### Yuan Lai, PhD (He/him)

- Lecturer in Urban Science and Planning
- yuanlai@mit.edu

### Eric Robsky Huntley, PhD (They/them)

- Lecturer in Urban Science and Planning
- ehuntley@mit.edu

Data Science

Excel

This workshop illustrates the basics of Excel, as well as a few intermediate techniques that you might encounter in the context of a GIS or data science project. As a tutorial and a case study, we investigate Airbnb listings in the Greater Boston Area.

As planners work with increasingly growing variety and volume of
data, it is critical to know the typology and dimension of your dataset
before any calculation, manipulation, or analysis. Generally, the
datasets you work in Excel are structured as **tabular
data**—in other words, data stored in columns (usually
representing attributes) and rows (usually representing observations).
Thus, the Dimension of the dataset equals…

Let’s open the file `airbnb_units.xlsx`

. In Excel you can
simply select the columns (usually the first row) or the index (usually
the first column) to inspect the dimensions of the dataset. Select row 1
to check the total number of columns:

How about the rows? Select the **column A** (the first
column) to see how many rows in total. Then select **Column
K** to see if the count of rows keeps the same number. Why does
Excel return a different number of rows for Column K? It turns out that
Excel is counting *values*, not strictly rows and columns. This
means that using this method you should be careful to select rows and
columns that do not have any null observations (like an index column or
the first row, which usually contains field names).

Metadata means "data about data". It provides a high-level summary of one or a series of datasets, such as the author, means of the data generation, purpose of the data, data format, file size, data quality, and other necessary guidance/explanations for the users. In particular, structural metadata describes the structure of a dataset or database such as tables, columns, keys, and indexes.
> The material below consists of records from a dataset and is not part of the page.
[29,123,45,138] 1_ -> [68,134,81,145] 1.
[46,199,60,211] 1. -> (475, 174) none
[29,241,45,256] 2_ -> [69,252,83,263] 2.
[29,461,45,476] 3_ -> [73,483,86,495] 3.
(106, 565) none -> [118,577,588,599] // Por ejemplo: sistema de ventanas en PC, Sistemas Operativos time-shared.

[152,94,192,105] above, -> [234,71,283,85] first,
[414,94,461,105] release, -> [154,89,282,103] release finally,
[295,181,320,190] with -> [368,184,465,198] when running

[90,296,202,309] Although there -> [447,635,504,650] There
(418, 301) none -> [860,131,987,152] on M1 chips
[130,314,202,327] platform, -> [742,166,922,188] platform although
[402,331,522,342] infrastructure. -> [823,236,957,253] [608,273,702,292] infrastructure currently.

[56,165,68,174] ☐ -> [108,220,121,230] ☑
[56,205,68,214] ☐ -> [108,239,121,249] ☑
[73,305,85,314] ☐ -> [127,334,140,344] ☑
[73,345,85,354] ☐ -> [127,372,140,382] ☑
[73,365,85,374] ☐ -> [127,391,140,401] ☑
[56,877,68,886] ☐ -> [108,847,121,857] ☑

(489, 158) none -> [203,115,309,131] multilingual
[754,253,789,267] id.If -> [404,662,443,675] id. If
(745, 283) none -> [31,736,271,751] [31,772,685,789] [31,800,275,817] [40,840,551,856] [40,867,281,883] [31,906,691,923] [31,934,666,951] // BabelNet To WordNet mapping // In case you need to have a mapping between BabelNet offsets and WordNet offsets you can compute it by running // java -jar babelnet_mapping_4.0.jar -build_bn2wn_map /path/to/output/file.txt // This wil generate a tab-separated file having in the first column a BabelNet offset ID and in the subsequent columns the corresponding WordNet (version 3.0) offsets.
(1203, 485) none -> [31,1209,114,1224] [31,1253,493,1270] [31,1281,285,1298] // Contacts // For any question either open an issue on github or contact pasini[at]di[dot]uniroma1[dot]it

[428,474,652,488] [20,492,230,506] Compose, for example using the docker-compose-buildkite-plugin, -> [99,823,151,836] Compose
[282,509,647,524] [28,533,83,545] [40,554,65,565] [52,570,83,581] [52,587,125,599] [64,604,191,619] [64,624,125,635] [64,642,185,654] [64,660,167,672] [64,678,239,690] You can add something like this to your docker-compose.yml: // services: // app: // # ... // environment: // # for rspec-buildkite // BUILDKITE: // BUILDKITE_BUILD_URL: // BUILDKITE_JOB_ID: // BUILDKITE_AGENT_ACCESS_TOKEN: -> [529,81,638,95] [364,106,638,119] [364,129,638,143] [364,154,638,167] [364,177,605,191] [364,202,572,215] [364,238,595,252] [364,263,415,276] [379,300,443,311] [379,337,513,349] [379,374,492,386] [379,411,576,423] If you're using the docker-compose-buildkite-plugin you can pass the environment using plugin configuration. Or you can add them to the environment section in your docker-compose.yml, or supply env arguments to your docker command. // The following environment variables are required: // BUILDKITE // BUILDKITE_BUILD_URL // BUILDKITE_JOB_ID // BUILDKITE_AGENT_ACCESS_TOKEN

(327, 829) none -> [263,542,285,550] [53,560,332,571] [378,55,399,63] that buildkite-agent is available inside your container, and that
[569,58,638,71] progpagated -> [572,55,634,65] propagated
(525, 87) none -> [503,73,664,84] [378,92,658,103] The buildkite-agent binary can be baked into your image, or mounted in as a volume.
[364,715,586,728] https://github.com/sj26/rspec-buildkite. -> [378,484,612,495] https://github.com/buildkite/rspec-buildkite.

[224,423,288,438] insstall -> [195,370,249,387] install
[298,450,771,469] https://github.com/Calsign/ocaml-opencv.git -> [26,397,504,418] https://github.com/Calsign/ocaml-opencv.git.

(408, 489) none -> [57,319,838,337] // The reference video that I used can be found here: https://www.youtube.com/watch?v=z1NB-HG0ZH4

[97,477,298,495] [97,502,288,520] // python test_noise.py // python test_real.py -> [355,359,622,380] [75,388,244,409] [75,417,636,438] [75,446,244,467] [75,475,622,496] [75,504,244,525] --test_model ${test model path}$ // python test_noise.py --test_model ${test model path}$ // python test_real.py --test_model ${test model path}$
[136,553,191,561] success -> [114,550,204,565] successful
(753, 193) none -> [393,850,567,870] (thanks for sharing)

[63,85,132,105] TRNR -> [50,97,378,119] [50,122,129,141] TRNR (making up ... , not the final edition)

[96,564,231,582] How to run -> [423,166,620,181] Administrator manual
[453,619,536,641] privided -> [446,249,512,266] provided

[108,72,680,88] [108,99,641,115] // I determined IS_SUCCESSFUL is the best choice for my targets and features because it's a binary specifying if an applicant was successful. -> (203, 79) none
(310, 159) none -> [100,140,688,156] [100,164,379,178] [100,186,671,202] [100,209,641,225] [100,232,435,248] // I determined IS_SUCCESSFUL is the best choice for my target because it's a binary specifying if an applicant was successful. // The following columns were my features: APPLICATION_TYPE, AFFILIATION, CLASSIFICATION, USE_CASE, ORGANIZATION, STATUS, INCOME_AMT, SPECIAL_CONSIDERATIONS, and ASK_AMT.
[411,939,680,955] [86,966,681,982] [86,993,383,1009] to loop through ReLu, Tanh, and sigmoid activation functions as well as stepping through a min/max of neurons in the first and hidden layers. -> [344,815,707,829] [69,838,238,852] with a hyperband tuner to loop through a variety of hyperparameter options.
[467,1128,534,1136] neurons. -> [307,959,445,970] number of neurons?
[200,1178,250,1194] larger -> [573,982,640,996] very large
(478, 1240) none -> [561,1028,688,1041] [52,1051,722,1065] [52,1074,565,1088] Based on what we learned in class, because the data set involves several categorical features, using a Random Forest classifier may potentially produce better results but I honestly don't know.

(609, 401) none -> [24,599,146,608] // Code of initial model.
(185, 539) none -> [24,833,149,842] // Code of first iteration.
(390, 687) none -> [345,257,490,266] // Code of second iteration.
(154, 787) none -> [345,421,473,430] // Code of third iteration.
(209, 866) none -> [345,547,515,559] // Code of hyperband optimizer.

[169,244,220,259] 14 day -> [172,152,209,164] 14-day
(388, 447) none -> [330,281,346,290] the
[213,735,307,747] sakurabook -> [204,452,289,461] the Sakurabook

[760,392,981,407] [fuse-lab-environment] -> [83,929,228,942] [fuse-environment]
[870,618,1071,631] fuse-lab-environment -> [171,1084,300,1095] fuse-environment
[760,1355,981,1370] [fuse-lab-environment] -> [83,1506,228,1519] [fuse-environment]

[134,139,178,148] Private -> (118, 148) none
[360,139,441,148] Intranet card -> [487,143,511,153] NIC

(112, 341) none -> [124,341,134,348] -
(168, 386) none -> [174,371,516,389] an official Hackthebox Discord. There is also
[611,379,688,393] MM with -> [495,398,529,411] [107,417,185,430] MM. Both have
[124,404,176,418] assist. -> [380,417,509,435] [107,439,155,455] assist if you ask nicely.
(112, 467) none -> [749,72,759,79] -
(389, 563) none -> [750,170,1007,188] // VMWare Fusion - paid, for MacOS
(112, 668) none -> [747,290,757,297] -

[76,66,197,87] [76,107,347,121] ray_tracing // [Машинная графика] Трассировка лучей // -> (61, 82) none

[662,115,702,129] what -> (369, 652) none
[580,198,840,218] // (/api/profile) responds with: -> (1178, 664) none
Now open the Excel file `metadata.xlsx`

. Is this
comprehensive metadata for `airbnb_units.xlsx`

? What is the
possible reason for this discrepancy? Columns have been renamed here!
(And because they’re all 8 characters or under, we can assume this was
exported from a Shapefile, which caps column names at 8 characters.)

After checking with your colleague who processed this data, you now confirm the following column names and their meaning:

`crt_date`

: The date the vacation rental listing was created.`pid`

: Property id.`rp_type`

: Types of accommodations.`avgdly_u`

: Average daily rate in USD.`annrev_u`

: Annual revenue in USD.`occ_rate`

: Occupancy rate.- Occupancy Rate = Total Booked Days / (Total Booked Days + Total Available Days).
*The calculation only includes vacation rentals with at least one booked night*.

`bed`

: Number of bedrooms.`max_gs`

: The maximum number of guests the vacation rental property can accommodate.`canc_pol`

: Cancellation policy for the vacation rental listing.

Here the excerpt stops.